Yerli Pacino izlemek gibi bişeydi sanırım Kabadayı nın insanda bıraktığı tat.. ya da bi nevi Şener Şen şov diyelim.. zaten ağır bir karizması var adamın.. ve geride adına kazınan Eşkıya, Züğürt Ağa, Çiçek Abbas ve Muhsin Bey gibi muhteşem filmleri.. Kabadayı da sanırım sırf onu varlığı, ağırlığı için bile izlenebilecek bi film..

İnsanı tamamen içine alıp 140 dakika sonra geri bırakan bi film değil Kabadayı ne yalan söyliyim.. Yavuz Turgulun muhteşem senaryosunda bana göre zaman zaman tekrarlamalar mevcut zaman zaman da eksiklikler.. tam sizi esir alan sahnelerde bile zaman zaman esprili bölümler sayesinde birden esaretiniz sona eriyor.. filmin psikopat aşık öldürme makinesi Devranın (Kenan İmirzalıoğlu) özellikle son sahnede –ki bana göre müthiş bir final sahnesi vardı- yaptığı espriler, hem filmdeki karakteri yerle bir etti hem de o büyüyü bozdu. Gülmekle ağlamanın iç içe geçmesi istenmiş olabilir belki ama bana göre kesinlikle bu karikatüre ediliş sırıtıp büyüyü bozmaktan öteye gidememiş..

Oyuncu kadrosu müthiş.. yok yok gibi sanki.. Şener Şen ve Kenan İmirzalıoğlu dışında İsmail Hacıoğlu, Süleyman Turan, Rasim Öztekin, Ruhi Sarı..
Oyunculukların neredeyse tamamı harikaydı.. amma velakin filmin femme fatalesi olması gereken karakter çok çok çok zayıftı.. Aslı Tandoğanmış kendileri ben ilk kez izliyorum. Kız bir afet kadar güzel.. ama bir de bir afet gibi oynayabilseydi keşke diyorum.
Yahu bütün konu aslında bu.

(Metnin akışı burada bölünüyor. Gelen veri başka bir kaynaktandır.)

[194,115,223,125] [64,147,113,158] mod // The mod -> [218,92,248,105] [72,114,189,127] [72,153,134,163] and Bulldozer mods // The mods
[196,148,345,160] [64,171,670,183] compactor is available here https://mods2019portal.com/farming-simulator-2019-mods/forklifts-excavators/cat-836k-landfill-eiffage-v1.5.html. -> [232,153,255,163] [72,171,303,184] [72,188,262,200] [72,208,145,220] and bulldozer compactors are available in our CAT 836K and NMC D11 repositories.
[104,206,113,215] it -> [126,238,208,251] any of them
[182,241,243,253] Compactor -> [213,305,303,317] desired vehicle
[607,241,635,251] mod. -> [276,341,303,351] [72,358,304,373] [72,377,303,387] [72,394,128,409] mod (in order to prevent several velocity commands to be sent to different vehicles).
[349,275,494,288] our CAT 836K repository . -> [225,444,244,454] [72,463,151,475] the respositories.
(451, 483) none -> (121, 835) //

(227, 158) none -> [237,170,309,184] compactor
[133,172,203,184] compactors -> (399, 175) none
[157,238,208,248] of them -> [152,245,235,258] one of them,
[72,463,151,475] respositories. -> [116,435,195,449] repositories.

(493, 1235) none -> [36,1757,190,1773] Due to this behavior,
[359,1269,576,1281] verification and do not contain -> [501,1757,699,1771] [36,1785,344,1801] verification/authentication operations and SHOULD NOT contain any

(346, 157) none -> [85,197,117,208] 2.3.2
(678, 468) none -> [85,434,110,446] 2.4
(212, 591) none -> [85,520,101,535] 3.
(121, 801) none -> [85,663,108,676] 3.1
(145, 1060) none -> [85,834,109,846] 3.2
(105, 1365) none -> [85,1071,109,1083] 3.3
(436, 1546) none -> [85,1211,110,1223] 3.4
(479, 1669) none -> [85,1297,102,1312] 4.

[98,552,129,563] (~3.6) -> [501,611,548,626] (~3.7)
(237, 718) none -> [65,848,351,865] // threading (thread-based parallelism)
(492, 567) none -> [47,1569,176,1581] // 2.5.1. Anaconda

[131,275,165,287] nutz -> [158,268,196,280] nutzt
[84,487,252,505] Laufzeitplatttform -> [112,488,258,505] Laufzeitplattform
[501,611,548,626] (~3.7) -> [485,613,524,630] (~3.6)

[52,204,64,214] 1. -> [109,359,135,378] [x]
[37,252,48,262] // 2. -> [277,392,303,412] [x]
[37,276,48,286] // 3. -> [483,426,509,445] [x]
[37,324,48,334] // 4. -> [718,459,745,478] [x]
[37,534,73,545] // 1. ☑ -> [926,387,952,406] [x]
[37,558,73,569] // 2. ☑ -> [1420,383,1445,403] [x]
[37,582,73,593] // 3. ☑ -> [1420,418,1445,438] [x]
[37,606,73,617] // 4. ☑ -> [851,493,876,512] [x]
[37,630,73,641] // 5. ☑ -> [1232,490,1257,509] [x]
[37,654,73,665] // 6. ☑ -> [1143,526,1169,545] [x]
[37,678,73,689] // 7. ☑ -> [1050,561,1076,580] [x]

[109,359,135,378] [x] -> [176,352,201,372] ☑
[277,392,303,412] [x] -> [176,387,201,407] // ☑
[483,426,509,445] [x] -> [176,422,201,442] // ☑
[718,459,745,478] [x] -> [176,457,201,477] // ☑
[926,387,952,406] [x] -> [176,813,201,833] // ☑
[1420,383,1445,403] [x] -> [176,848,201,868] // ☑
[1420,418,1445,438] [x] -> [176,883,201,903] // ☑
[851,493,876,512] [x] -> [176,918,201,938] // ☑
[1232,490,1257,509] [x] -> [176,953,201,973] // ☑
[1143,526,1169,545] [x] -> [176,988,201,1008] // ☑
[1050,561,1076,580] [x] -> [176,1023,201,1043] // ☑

Karaca ya duyulan saplantılı aşk.. ve bu aşk yüzünden kan gölüne dönen ortalık..
ama Aslı Tandoğan ne bu aşkın hakkını verebilmiş filmde, ne de kendisi yüzünden ölenlerin hakkını.. ciddi bir femme fatale olabilecek karakter eriyip gitmiş.. neyseki güzelliği sayesinde bunu biraz örtbas edebilmiş..
Evet dediğim gibi oyunculuklarda Karaca rolü dışında sırıtan, kötü oyunculuk yahu diyebileceğim başka bişi yok..

Soundtrack hastalığımı düşünürsek ve kadın çığlıklarının içine işlediği müziklere olan tutkumu da düşünürsek acilen bu saundtracke sahip olmalıyım diyerek olayı kapatıyorum.. o nasıl bir ses o nasıl çığlıklardı yahu.. karacayı sırf bu yüzden bile sevebilir bir erkek bence :)

Filmde yakın plan çekimleri çok çok iyiydi.. özellikle Şener Şenin yüzünün tam ekranı kapladığı sahnelerde kendimi zaman zaman ekranı ağzım açık izlerken yakaladım walla. İyi ki sinema karanlık bir ortam yani :) filmdeki mekan seçimleri, ışık kullanımları, ses sistemi, kostümler de çok iyiydi.. ve hatta öldürme sahneleri, patlama sahneleri gibi genelde türk filmlerinin en çok çuvalladığı sahneler kesinlikle muhteşemdi..
Benim muhteşem filmim Mementoyu anımsadığım unutma hastalığı ve bu yüzden fotoğraf çekmesi Ali Osman ın değişik ve hoş bir hava katmış filme..
Bikaç sahne mükemmel derecede iyi.. ve bu mükemmel derecede iyi sahnelerin hepsinde Şener Şen in konuşmasıyla karşısındakini yerin dibine sokan sahneler..
Bana göre en iyisi hangisiydi düşündüm de.. kesinlikle, arkadaşlarının korkup onun yerini deşifre etmesinden sonra yanlarına gittiğinde yaptığı kısa ve öz konuşmaydı..
Ve filme damgasını vuran sözü sarfetti orada: “Dördünüz bi Sürmeli etmezsiniz !!”
Filmi izleyen herkes bu cümlenin ağırlığını biliyor..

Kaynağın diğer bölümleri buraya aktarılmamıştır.